I found the second section interesting and well worth reading, but also a little disappointing, partly because I was already familiar with the major portion of the naturalistic analyses of purpose -- or the lack of it -- in evolution, partly beause I felt there were philosophical implications of convergence that weren't addressed in the section, and partly because I didn't feel that the meaning and sub-meanings of purpose were fully teased out. Perhaps I expected too much of four essays. The question of whether evolution -- or existence as whole -- reflects purpose probably merits a book-length set of essays dedicated to this one question alone. Having said this, I found the writing stimulating and was glad to see one of the writers raise a simple but important point about perceptions of evolution that exactly parallels my own thinking. As the writer points out, there is a tendency to mentally segregate chance and predictable directionality, and to enthrone one or the other as the primary explanatory principle of living systems, whereas in reality the two are entwined, along with time, in the narrative of life, and -- I'd add -- in the narrative of existence as a whole, at least at the readily observable scale (and perhaps deeper, given the resuscitation of Bohmian mechanics as an alternative quantum theory).

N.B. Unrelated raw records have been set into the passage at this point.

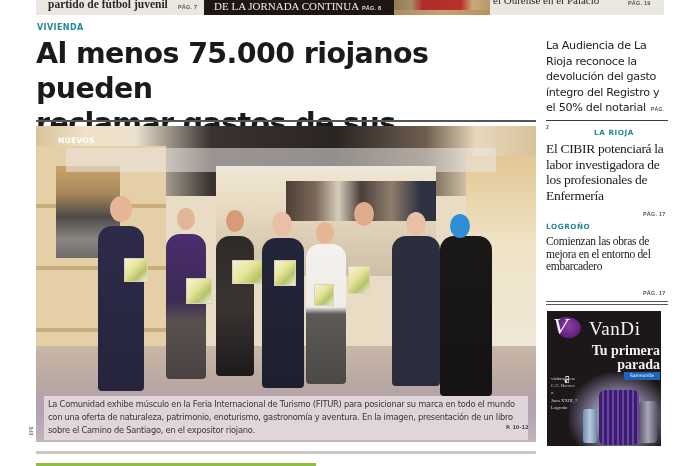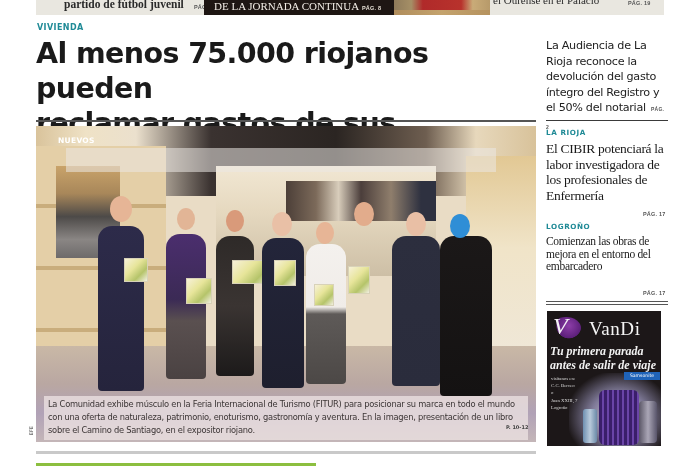--- a/index.html
+++ b/index.html
@@ -8,7 +8,7 @@
 
     
     .teaser-strip { position: absolute; left: 36px; top: 0; width: 628px; height: 15px; background: #e9e7e0; }
-    .teaser-left { position: absolute; left: 52px; top: 0; width: 168px; height: 15px; }
+    .teaser-left { position: absolute; left: 36px; top: 0; width: 168px; height: 15px; }
     .teaser-left .t-title { position: absolute; left: 12px; top: -2px; font-family: "Liberation Serif", serif; font-weight: bold; font-size: 11.5px; color: #2a2a2a; white-space: nowrap; }
     .pag { font-family: "Liberation Sans", sans-serif; font-weight: bold; font-size: 5.5px; color: #555; letter-spacing: 0.2px; }
     .teaser-left .pag { position: absolute; left: 142px; top: 4px; }

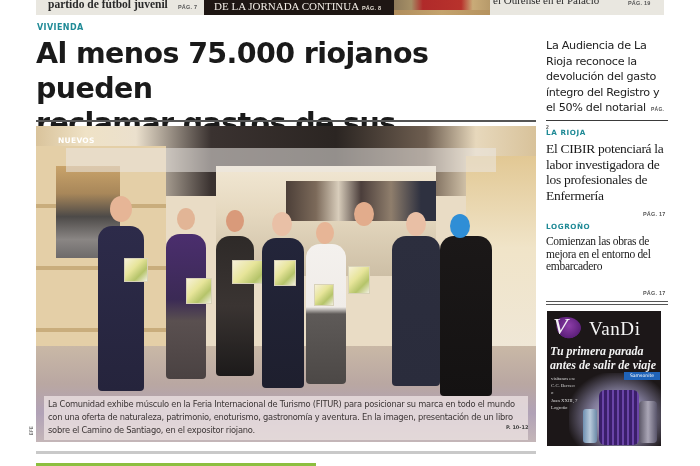--- a/index.html
+++ b/index.html
@@ -169,7 +169,7 @@
 <div class="bottom-rule"></div>
 <div class="bottom-green"></div>
 
-<div class="side-kicker" style="top:128px;">LA RIOJA</div>
+<div class="side-kicker" style="top:128px;margin-left:48px;">LA RIOJA</div>
 <h2 class="side-title t1">El CIBIR potenciará la labor investigadora de los profesionales de Enfermería</h2>
 <span class="side-pag pag" style="top:211px;">PÁG. 17</span>
 

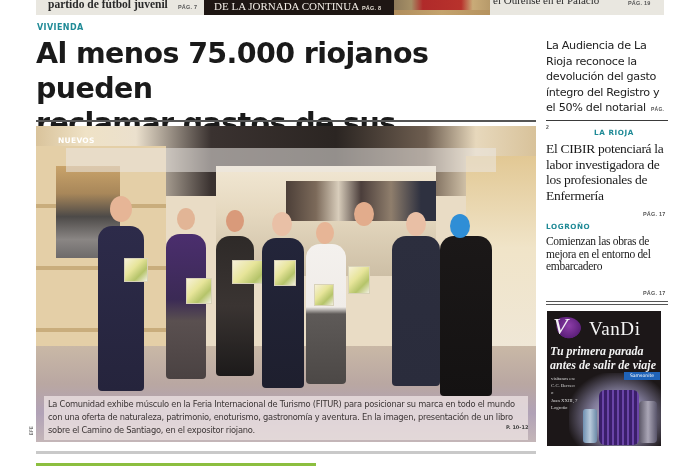--- a/index.html
+++ b/index.html
@@ -79,7 +79,7 @@
     .ad .logo-swoosh { position: absolute; left: 4px; top: 6px; width: 30px; height: 22px; border-radius: 50%; background: radial-gradient(circle at 60% 40%, #8d3ea8 0%, #5c1f7a 55%, transparent 58%); }
     .ad .logo-v { position: absolute; left: 6px; top: 2px; font-family: "Liberation Serif", serif; font-style: italic; font-size: 24px; color: #f4f0f6; }
     .ad .brand { position: absolute; left: 42px; top: 7px; font-family: "Liberation Serif", serif; font-size: 19px; color: #f4f4f4; letter-spacing: 0.6px; }
-    .ad .tagline { position: absolute; left: 3px; top: 33px; width: 110px; text-align: left; font-family: "Liberation Serif", serif; font-style: italic; font-weight: bold; font-size: 12px; line-height: 14px; color: #f1f1f1; }
+    .ad .tagline { position: absolute; left: 3px; top: 33px; width: 110px; text-align: right; font-family: "Liberation Serif", serif; font-weight: bold; font-size: 14px; line-height: 14px; color: #f1f1f1; }
     .ad .samsonite { position: absolute; left: 77px; top: 61px; width: 36px; height: 8px; background: #1f63b8; color: #fff; font-family: "DejaVu Sans", sans-serif; font-size: 4.6px; line-height: 8px; text-align: center; }
     .ad .visit { position: absolute; left: 4px; top: 64px; width: 50px; font-family: "Liberation Serif", serif; font-size: 4.8px; line-height: 7.2px; color: #dcdcdc; }
     .ad .glow { position: absolute; left: 22px; top: 62px; width: 100px; height: 80px; background: radial-gradient(ellipse at 50% 55%, #d7d3e3 0%, #7f7a98 40%, #1c1718 75%); }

I would have welcomed more exploration of these segregated enthronements, especially the particularly unfortunate consequences of their more popular and less scientific forms, such as the traditional determinism-is-king idea, which has littered history with its false notions of destiny and glory, and the currently popular chance-is-king idea, which -- in the face of existence and human life conceived as fundamentally random and therefore meaningless -- seems to be responsible for an anything-goes, construct-your-own-meaning culture, or a self-centred superficiality that sets aside the deeper questions of life altogether. Fortunately, the directionality toward functional competence implicit in evolutionary convergence -- as outlined in Deep Structure -- points to the possibility of a similar directionality toward functional competence in the evolution of human culture and mentation, so -- with a little luck and judicious selection :-) -- we might learn to replace enthronement with entwinement.

Be that as it may, I'd stress again that Deep Structure can be read solely in terms of its scientific content, and as such it's an extremely interesting and important document. Indeed, for anyone setting out on a career in biology, I'd say it's essential reading. For myself, I can't wait for the next episode -- of the science, of its philosophical implications, and of the conversation between science and religion.